§ EXERCISE:
Go through the material below, find each line with the word "LinkedIn", and copy those lines.

BEGIN

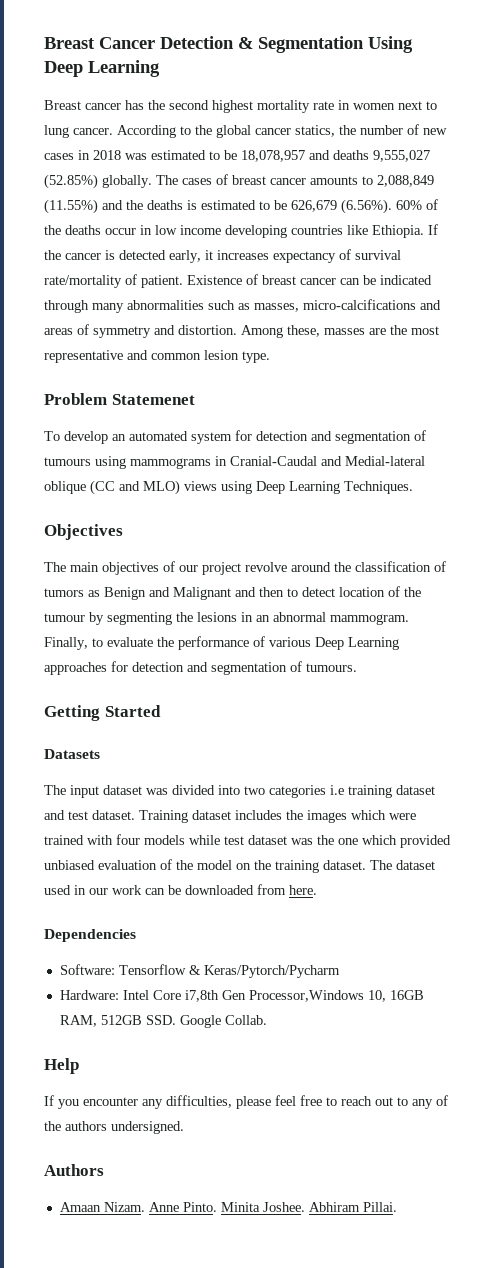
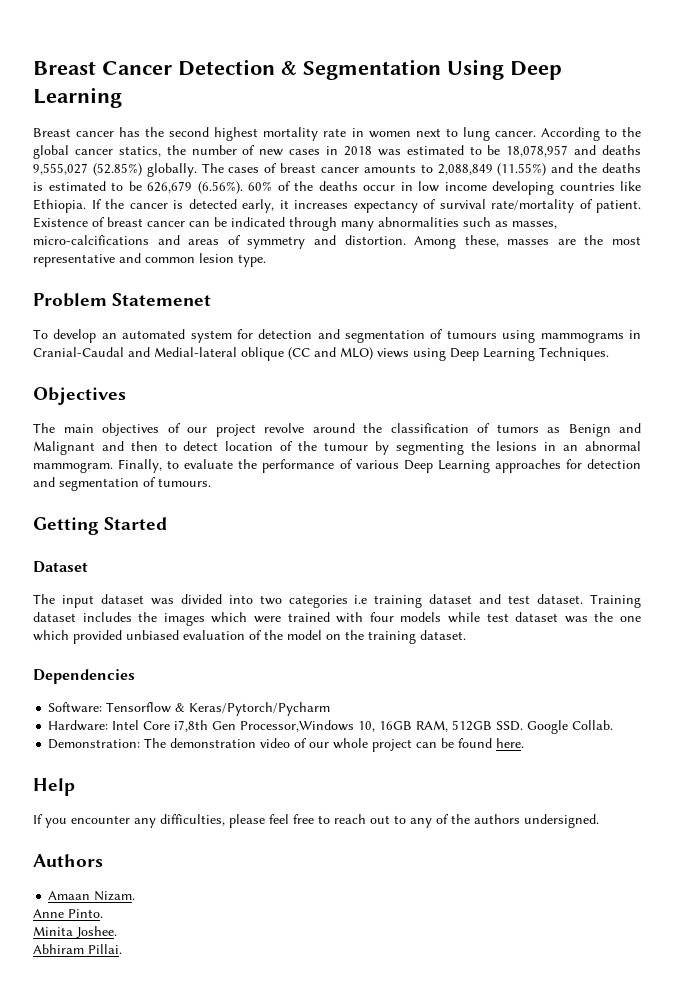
[44,749,100,759] Datasets -> [33,561,88,573] Dataset
[370,860,435,870] [44,884,317,895] The dataset used in our work can be downloaded from here. -> (466, 635) none
(267, 1020) none -> [48,738,525,752] // Demonstration: The demonstration video of our whole project can be found here.
(145, 1207) none -> (136, 896) //
(217, 1207) none -> (103, 913) //
(305, 1207) none -> (117, 932) //

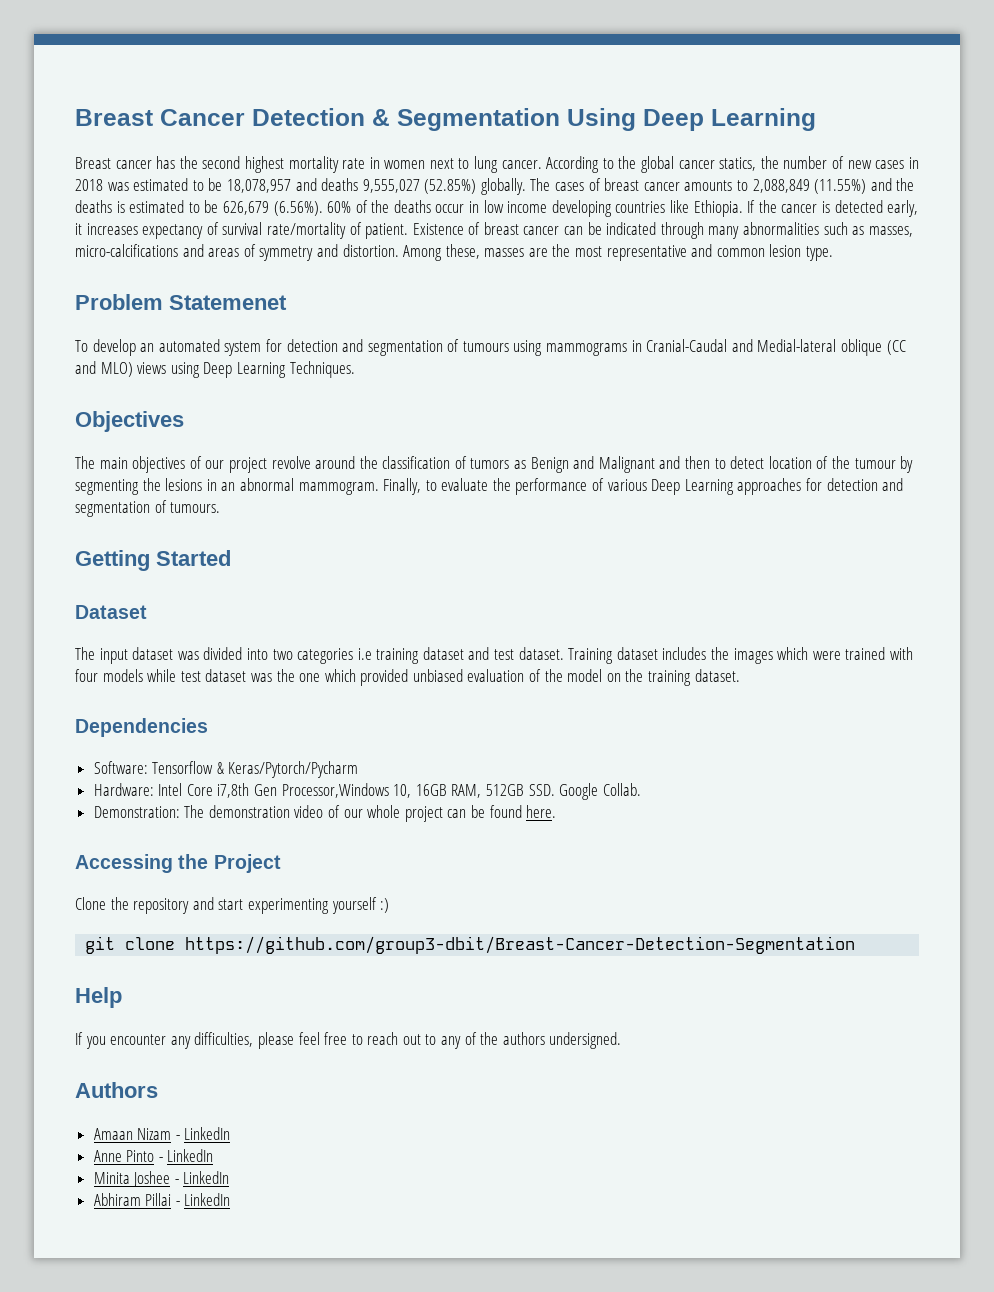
(525, 743) none -> [75,854,281,873] [75,897,390,914] [85,936,856,954] // Accessing the Project // Clone the repository and start experimenting yourself :) // git clone https://github.com/group3-dbit/Breast-Cancer-Detection-Segmentation
[94,891,136,901] [33,909,103,918] [33,926,117,938] [33,944,122,954] Nizam. // Anne Pinto. // Minita Joshee. // Abhiram Pillai. -> [137,1127,231,1140] [93,1149,214,1162] [93,1171,230,1187] [93,1193,231,1206] Nizam - LinkedIn // Anne Pinto - LinkedIn // Minita Joshee - LinkedIn // Abhiram Pillai - LinkedIn

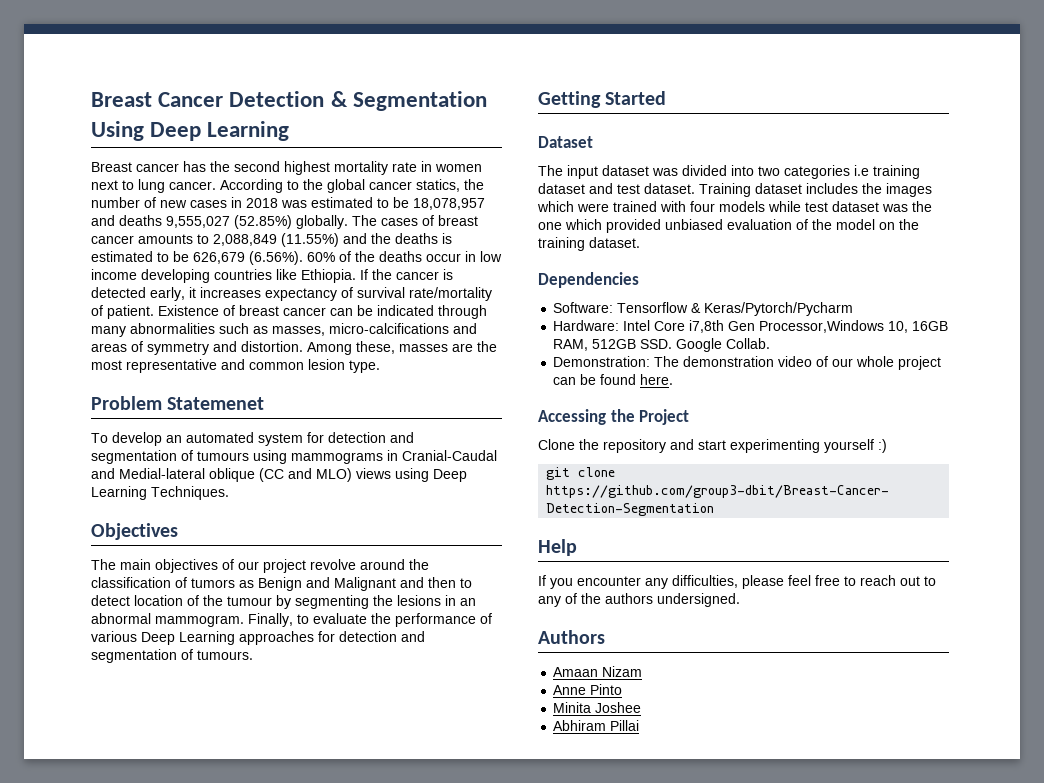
[175,1127,231,1140] - LinkedIn -> (643, 671) none
[158,1149,214,1162] - LinkedIn -> (623, 689) none
[174,1171,230,1184] - LinkedIn -> (642, 707) none
[175,1193,231,1206] - LinkedIn -> (640, 725) none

END

§ TASK RESPONSE:
[94,891,136,901] [33,909,103,918] [33,926,117,938] [33,944,122,954] Nizam. // Anne Pinto. // Minita Joshee. // Abhiram Pillai. -> [137,1127,231,1140] [93,1149,214,1162] [93,1171,230,1187] [93,1193,231,1206] Nizam - LinkedIn // Anne Pinto - LinkedIn // Minita Joshee - LinkedIn // Abhiram Pillai - LinkedIn
[175,1127,231,1140] - LinkedIn -> (643, 671) none
[158,1149,214,1162] - LinkedIn -> (623, 689) none
[174,1171,230,1184] - LinkedIn -> (642, 707) none
[175,1193,231,1206] - LinkedIn -> (640, 725) none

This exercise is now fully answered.